BRIEF:
Quote all lines below exactly. Images stay out.

THE DATA:
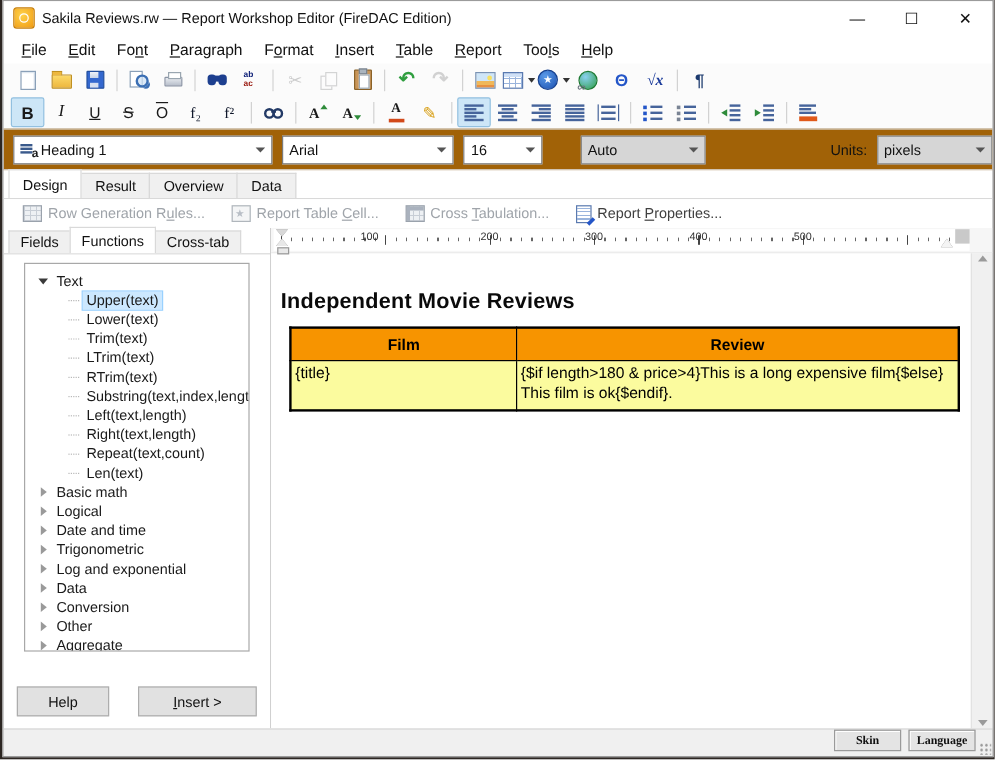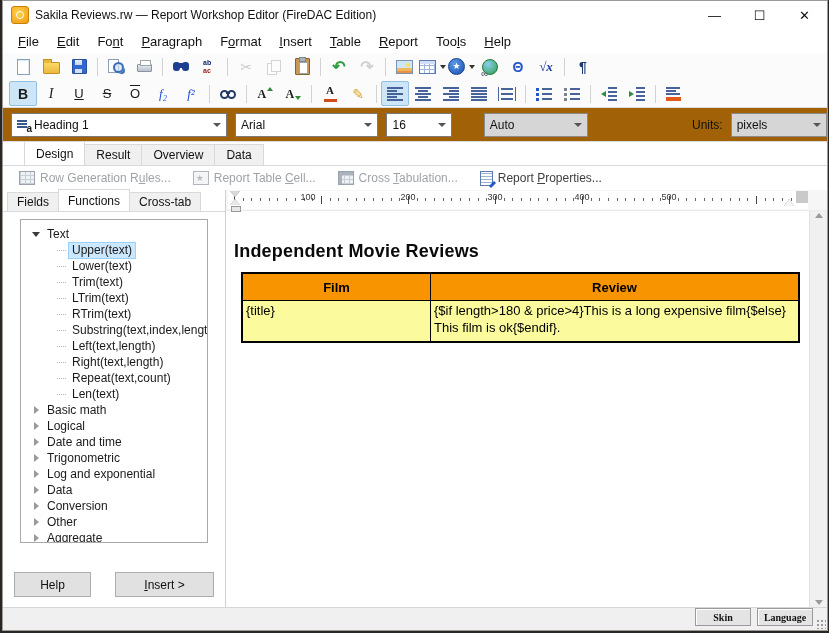--- a/index.html
+++ b/index.html
@@ -65,21 +65,21 @@
   .g-field{color:#2456c8;font-size:14px;font-weight:600}
   .g-formula{color:#1a3a9a;font-style:italic;font-family:"Liberation Serif",serif;font-size:13px;font-weight:600}
   .g-pilcrow{color:#1c3a6e;font-size:14px;font-weight:700}
   .g-highlight{color:#d8a018;font-size:14px}
 
   .t-bold{font-weight:700;font-size:14px;color:#1a1a1a}
   .t-italic{font-style:italic;font-family:"Liberation Serif",serif;font-size:14px;color:#1a1a1a}
   .t-underline{text-decoration:underline;font-size:13px;color:#1a1a1a}
   .t-strike{text-decoration:line-through;font-size:13px;color:#1a1a1a}
   .t-overline{text-decoration:overline;font-size:13px;color:#1a1a1a}
-  .t-sub,.t-sup{font-family:"Liberation Serif",serif;font-style:italic;font-size:13px;color:#1d4ed8}
+  .t-sub,.t-sup{font-family:"Liberation Serif",serif;font-size:13px;color:#0f172a}
   .ic-glasses{width:16px;height:8px;background:linear-gradient(#233a66,#233a66) center 2px/4px 2px no-repeat}
   .ic-glasses::before,.ic-glasses::after{content:"";position:absolute;top:0;width:5px;height:5px;border:2px solid #233a66;border-radius:50%}
   .ic-glasses::before{left:0}.ic-glasses::after{right:0}
   .ic-growfont,.ic-shrinkfont{width:15px;height:14px;font:700 12px/14px "Liberation Serif",serif;color:#1a1a1a}
   .ic-growfont::before,.ic-shrinkfont::before{content:"A"}
   .ic-growfont::after{content:"";position:absolute;right:0;top:0;border-left:3px solid transparent;border-right:3px solid transparent;border-bottom:4px solid #2e8b3a}
   .ic-shrinkfont::after{content:"";position:absolute;right:0;bottom:1px;border-left:3px solid transparent;border-right:3px solid transparent;border-top:4px solid #2e8b3a}
   .ic-fontcolor{width:13px;height:14px;font:700 11px/11px "Liberation Serif",serif;color:#1a1a1a;text-align:center;border-bottom:3px solid #d2491a}
   .ic-fontcolor::before{content:"A"}
   .bars{width:16px;height:14px;background-repeat:no-repeat}
@@ -97,21 +97,21 @@
 
   
   .stylebar{height:33px;background:#a16207;border-top:1px solid #dcdcdc;border-bottom:1px solid #dcdcdc;display:flex;align-items:center;padding-left:8px;gap:8px;flex:0 0 auto}
   .combo{display:flex;align-items:center;height:22px;border:1px solid #7a7a7a;background:#fff;font-size:12px;padding:0 5px;color:#111;position:relative}
   .combo .chev{margin-left:auto;width:0;height:0;border-left:4px solid transparent;border-right:4px solid transparent;border-top:4px solid #555}
   .combo.gray{background:#d6d6d6;border-color:#8a8a8a}
   .style-icon{width:14px;height:12px;margin-right:3px;background-image:linear-gradient(#3a5a8c,#3a5a8c),linear-gradient(#3a5a8c,#3a5a8c),linear-gradient(#3a5a8c,#3a5a8c);background-size:10px 2px,10px 2px,10px 2px;background-position:0 1px,0 4px,0 7px;background-repeat:no-repeat;position:relative}
   .style-icon::after{content:"a";position:absolute;right:-1px;bottom:-3px;font-size:10px;font-weight:700;color:#1a1a1a}
   .units-label{font-size:12px;color:#111;margin-left:96px}
   
-  .viewtabs{height:23px;background:#fff;display:flex;align-items:flex-end;padding-left:21px;border-bottom:1px solid #d9d9d9;flex:0 0 auto}
+  .viewtabs{height:23px;background:#fff;display:flex;align-items:flex-end;padding-left:4px;border-bottom:1px solid #d9d9d9;flex:0 0 auto}
   .tab{height:20px;padding:0 11px;border:1px solid #d9d9d9;border-bottom:none;background:#f0f0f0;display:flex;align-items:center;font-size:12px;color:#111;margin-right:-1px}
   .tab.active{background:#fff;height:23px;position:relative;z-index:2}
   
   .reptoolbar{height:24px;background:#fff;display:flex;align-items:center;padding-left:8px;gap:6px;flex:0 0 auto}
   .repbtn{display:flex;align-items:center;gap:5px;font-size:12px;color:#404040;padding:2px 8px}
   .repbtn u{text-decoration:underline}
   .repbtn.disabled{color:#9fa4aa}
   .ic-rowrules,.ic-crosstab{width:14px;height:12px;border:1px solid #9aa2ac;background:repeating-linear-gradient(0deg,#c8ced6 0 1px,rgba(0,0,0,0) 1px 4px),repeating-linear-gradient(90deg,#c8ced6 0 1px,rgba(0,0,0,0) 1px 5px),#eef1f4}
   .ic-crosstab{background:linear-gradient(#aab2be 0 3px,rgba(0,0,0,0) 3px),linear-gradient(90deg,#aab2be 0 3px,rgba(0,0,0,0) 3px),repeating-linear-gradient(0deg,#c8ced6 0 1px,rgba(0,0,0,0) 1px 4px),repeating-linear-gradient(90deg,#c8ced6 0 1px,rgba(0,0,0,0) 1px 5px),#eef1f4}
   .ic-tablecell{width:14px;height:12px;border:1px solid #b0b6bc;background:#f4f5f6}

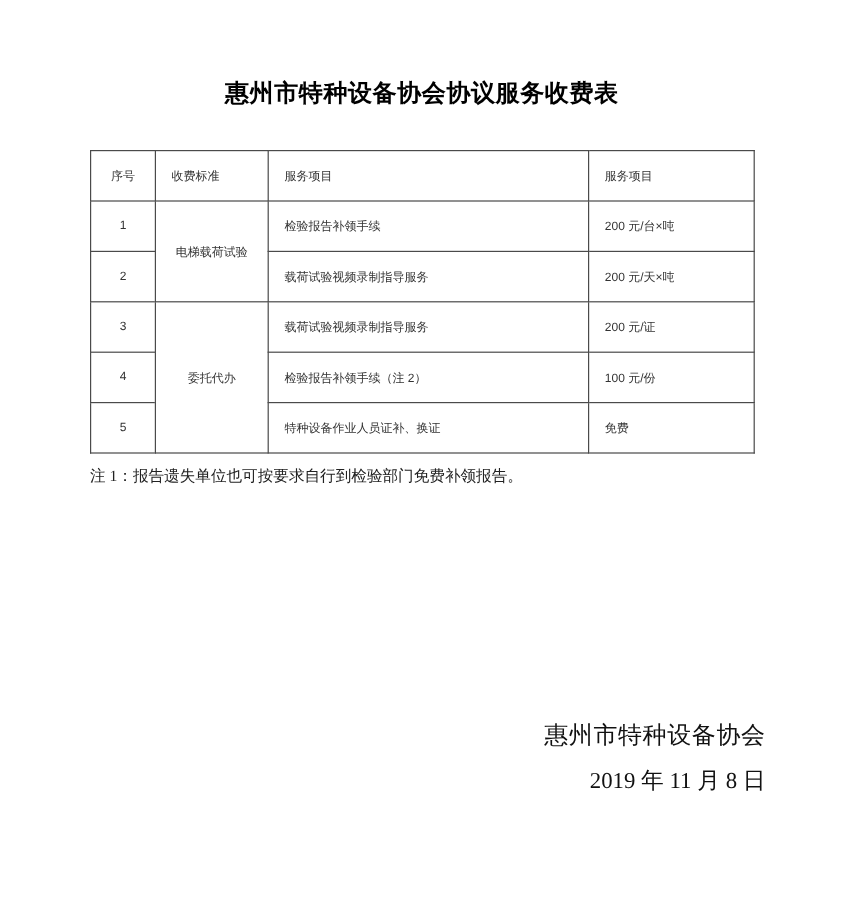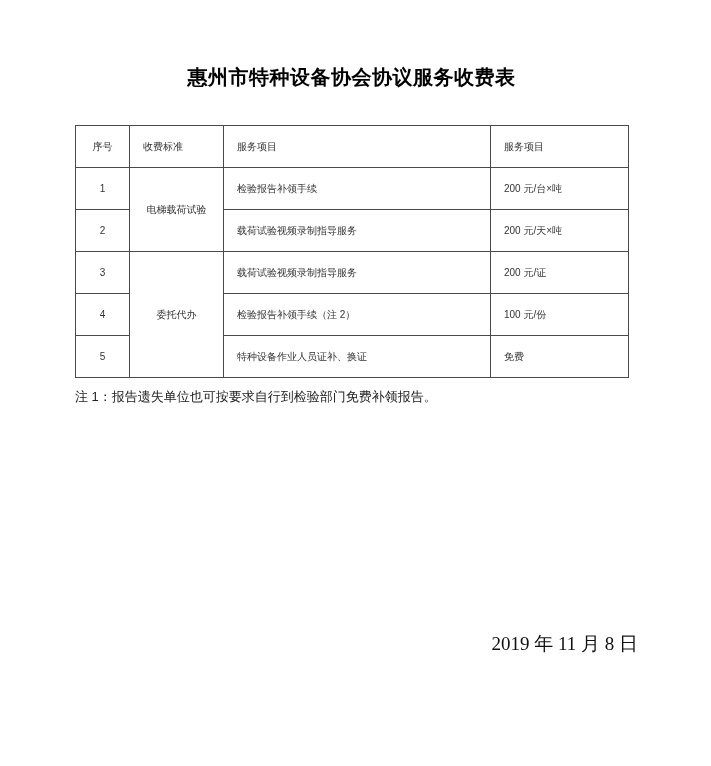--- a/index.html
+++ b/index.html
@@ -51,41 +51,41 @@
     padding-left: 0;
   }
   .col-no   { width: 54px; }
   .col-cat  { width: 94px; }
   .col-item { width: 267px; }
   .col-fee  { width: 138px; }
   .footnote {
     position: absolute;
     left: 75px;
     top: 388px;
-    font-family: Liberation Sans, sans-serif;
+    font-family: Liberation Serif, serif;
     font-size: 13px;
     color: #222222;
     white-space: nowrap;
   }
   .signature {
     position: absolute;
     right: 73px;
     top: 601px;
     text-align: right;
     font-family: "Liberation Serif", "DejaVu Serif", serif;
     color: #111111;
   }
   .signature .org {
     font-size: 20px;
     line-height: 24px;
     letter-spacing: 0.5px;
     white-space: nowrap;
   }
   .signature .date {
-    margin-top: 31px;
+    margin-top: 15px;
     font-size: 19px;
     line-height: 24px;
     white-space: nowrap;
   }
 </style>
 </head>
 <body>
 
 <div class="page">
 
@@ -131,16 +131,17 @@
         <td class="c-center">5</td>
         <td>特种设备作业人员证补、换证</td>
         <td>免费</td>
       </tr>
     </tbody>
   </table>
 
   <div class="footnote">注 1：报告遗失单位也可按要求自行到检验部门免费补领报告。</div>
 
   <div class="signature">
+    <div class="org">惠州市特种设备协会</div>
     <div class="date">2019 年 11 月 8 日</div>
   </div>
 
 </div>
 
 </body></html>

TASK RESULT:
--- a/index.html
+++ b/index.html
@@ -65,21 +65,21 @@
   .g-field{color:#2456c8;font-size:14px;font-weight:600}
   .g-formula{color:#1a3a9a;font-style:italic;font-family:"Liberation Serif",serif;font-size:13px;font-weight:600}
   .g-pilcrow{color:#1c3a6e;font-size:14px;font-weight:700}
   .g-highlight{color:#d8a018;font-size:14px}
 
   .t-bold{font-weight:700;font-size:14px;color:#1a1a1a}
   .t-italic{font-style:italic;font-family:"Liberation Serif",serif;font-size:14px;color:#1a1a1a}
   .t-underline{text-decoration:underline;font-size:13px;color:#1a1a1a}
   .t-strike{text-decoration:line-through;font-size:13px;color:#1a1a1a}
   .t-overline{text-decoration:overline;font-size:13px;color:#1a1a1a}
-  .t-sub,.t-sup{font-family:"Liberation Serif",serif;font-style:italic;font-size:13px;color:#1d4ed8}
+  .t-sub,.t-sup{font-family:"Liberation Serif",serif;font-size:13px;color:#0f172a}
   .ic-glasses{width:16px;height:8px;background:linear-gradient(#233a66,#233a66) center 2px/4px 2px no-repeat}
   .ic-glasses::before,.ic-glasses::after{content:"";position:absolute;top:0;width:5px;height:5px;border:2px solid #233a66;border-radius:50%}
   .ic-glasses::before{left:0}.ic-glasses::after{right:0}
   .ic-growfont,.ic-shrinkfont{width:15px;height:14px;font:700 12px/14px "Liberation Serif",serif;color:#1a1a1a}
   .ic-growfont::before,.ic-shrinkfont::before{content:"A"}
   .ic-growfont::after{content:"";position:absolute;right:0;top:0;border-left:3px solid transparent;border-right:3px solid transparent;border-bottom:4px solid #2e8b3a}
   .ic-shrinkfont::after{content:"";position:absolute;right:0;bottom:1px;border-left:3px solid transparent;border-right:3px solid transparent;border-top:4px solid #2e8b3a}
   .ic-fontcolor{width:13px;height:14px;font:700 11px/11px "Liberation Serif",serif;color:#1a1a1a;text-align:center;border-bottom:3px solid #d2491a}
   .ic-fontcolor::before{content:"A"}
   .bars{width:16px;height:14px;background-repeat:no-repeat}
@@ -97,21 +97,21 @@
 
   
   .stylebar{height:33px;background:#a16207;border-top:1px solid #dcdcdc;border-bottom:1px solid #dcdcdc;display:flex;align-items:center;padding-left:8px;gap:8px;flex:0 0 auto}
   .combo{display:flex;align-items:center;height:22px;border:1px solid #7a7a7a;background:#fff;font-size:12px;padding:0 5px;color:#111;position:relative}
   .combo .chev{margin-left:auto;width:0;height:0;border-left:4px solid transparent;border-right:4px solid transparent;border-top:4px solid #555}
   .combo.gray{background:#d6d6d6;border-color:#8a8a8a}
   .style-icon{width:14px;height:12px;margin-right:3px;background-image:linear-gradient(#3a5a8c,#3a5a8c),linear-gradient(#3a5a8c,#3a5a8c),linear-gradient(#3a5a8c,#3a5a8c);background-size:10px 2px,10px 2px,10px 2px;background-position:0 1px,0 4px,0 7px;background-repeat:no-repeat;position:relative}
   .style-icon::after{content:"a";position:absolute;right:-1px;bottom:-3px;font-size:10px;font-weight:700;color:#1a1a1a}
   .units-label{font-size:12px;color:#111;margin-left:96px}
   
-  .viewtabs{height:23px;background:#fff;display:flex;align-items:flex-end;padding-left:21px;border-bottom:1px solid #d9d9d9;flex:0 0 auto}
+  .viewtabs{height:23px;background:#fff;display:flex;align-items:flex-end;padding-left:4px;border-bottom:1px solid #d9d9d9;flex:0 0 auto}
   .tab{height:20px;padding:0 11px;border:1px solid #d9d9d9;border-bottom:none;background:#f0f0f0;display:flex;align-items:center;font-size:12px;color:#111;margin-right:-1px}
   .tab.active{background:#fff;height:23px;position:relative;z-index:2}
   
   .reptoolbar{height:24px;background:#fff;display:flex;align-items:center;padding-left:8px;gap:6px;flex:0 0 auto}
   .repbtn{display:flex;align-items:center;gap:5px;font-size:12px;color:#404040;padding:2px 8px}
   .repbtn u{text-decoration:underline}
   .repbtn.disabled{color:#9fa4aa}
   .ic-rowrules,.ic-crosstab{width:14px;height:12px;border:1px solid #9aa2ac;background:repeating-linear-gradient(0deg,#c8ced6 0 1px,rgba(0,0,0,0) 1px 4px),repeating-linear-gradient(90deg,#c8ced6 0 1px,rgba(0,0,0,0) 1px 5px),#eef1f4}
   .ic-crosstab{background:linear-gradient(#aab2be 0 3px,rgba(0,0,0,0) 3px),linear-gradient(90deg,#aab2be 0 3px,rgba(0,0,0,0) 3px),repeating-linear-gradient(0deg,#c8ced6 0 1px,rgba(0,0,0,0) 1px 4px),repeating-linear-gradient(90deg,#c8ced6 0 1px,rgba(0,0,0,0) 1px 5px),#eef1f4}
   .ic-tablecell{width:14px;height:12px;border:1px solid #b0b6bc;background:#f4f5f6}

--- a/index.html
+++ b/index.html
@@ -51,41 +51,41 @@
     padding-left: 0;
   }
   .col-no   { width: 54px; }
   .col-cat  { width: 94px; }
   .col-item { width: 267px; }
   .col-fee  { width: 138px; }
   .footnote {
     position: absolute;
     left: 75px;
     top: 388px;
-    font-family: Liberation Sans, sans-serif;
+    font-family: Liberation Serif, serif;
     font-size: 13px;
     color: #222222;
     white-space: nowrap;
   }
   .signature {
     position: absolute;
     right: 73px;
     top: 601px;
     text-align: right;
     font-family: "Liberation Serif", "DejaVu Serif", serif;
     color: #111111;
   }
   .signature .org {
     font-size: 20px;
     line-height: 24px;
     letter-spacing: 0.5px;
     white-space: nowrap;
   }
   .signature .date {
-    margin-top: 31px;
+    margin-top: 15px;
     font-size: 19px;
     line-height: 24px;
     white-space: nowrap;
   }
 </style>
 </head>
 <body>
 
 <div class="page">
 
@@ -131,16 +131,17 @@
         <td class="c-center">5</td>
         <td>特种设备作业人员证补、换证</td>
         <td>免费</td>
       </tr>
     </tbody>
   </table>
 
   <div class="footnote">注 1：报告遗失单位也可按要求自行到检验部门免费补领报告。</div>
 
   <div class="signature">
+    <div class="org">惠州市特种设备协会</div>
     <div class="date">2019 年 11 月 8 日</div>
   </div>
 
 </div>
 
 </body></html>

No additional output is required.